Данру сделал шаг вперед и протянул ей подарок, который я купила: несколько унций драгоценного корня женьшеня.

— Это вам, — сказал он. Потом нахмурился, вспоминая, что еще должен сказать. — Чтобы вы жили вечно. — И снова нахмурился. — И всегда были в добром здравии, — добавил он и посмотрел на меня: — Это все?

Я кивнула.

Старая и Новая тетушки погладили его по голове и рассмеялись.

Старшая продолжила:

— В прошлом письме ты, кажется, говорила, что в этом новом году ему только исполнится шесть. Как же так? Он ведь такой умный! Только посмотрите в эти глаза, прямо как у Гуна!

Я не знала, то ли годы смягчили тетушку, добавили ей доброты, то ли я впервые увидела в ней эту доброту, потому что сама прошла через трудные времена.

— А где Маленький Гун и Маленький Гао? — спросила я. — Им, должно быть, уже шестнадцать, семнадцать лет?

— Девятнадцать и двадцать!

— Какие взрослые! Чем они занимаются? Учатся в хорошем университете?

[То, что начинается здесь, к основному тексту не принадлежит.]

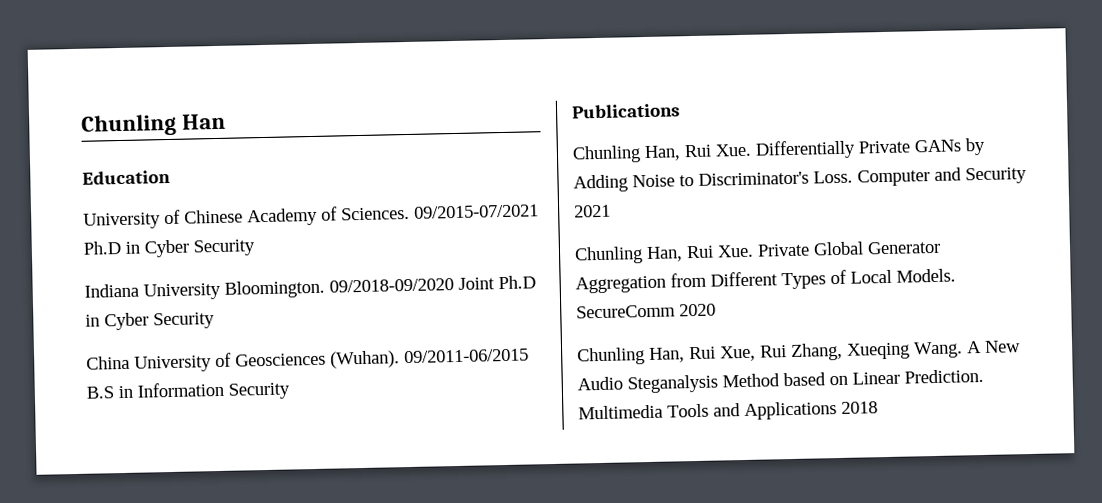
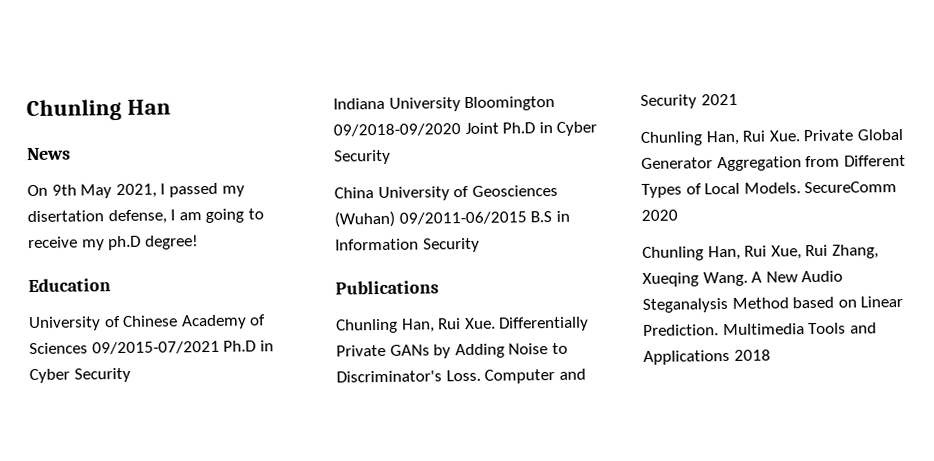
(227, 121) none -> [27,147,71,161] [27,182,245,199] [27,208,264,225] [28,235,199,251] // News // On 9th May 2021, I passed my disertation defense, I am going to receive my ph.D degree!
[341,206,410,221] Sciences. -> [29,342,88,355] Sciences
[224,279,325,299] Bloomington. -> [464,95,556,112] Bloomington
[330,350,400,369] (Wuhan). -> [334,210,395,228] (Wuhan)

Старая и Новая тетушки переглянулись, словно размышляя, что мне можно рассказать.

— Они сейчас работают на судовой верфи, здесь, дальше по дороге, — решилась Новая тетушка.

— Чинят корабли, — добавила Старая. — Но скоро вернутся к учебе в колледже.

— На самом деле они не чинят корабли, — пояснила Новая. — Просто подвозят металл другим рабочим. Один грузит, а второй толкает тележку, ужасная работа.

Я попыталась себе представить, как эти двое избалованных мальчиков трудятся так тяжело и горько.

— Ах, Уэй-Уэй, ты сама все видишь, — вздохнула Новая тетушка. — Бизнес твоего дядюшки развалился во время войны. Станки проржавели, а денег, чтобы их починить и заново запустить фабрику, не было. То же самое произошло и с нашей семьей. Когда умирает дерево, трава под его кроной тоже жухнет.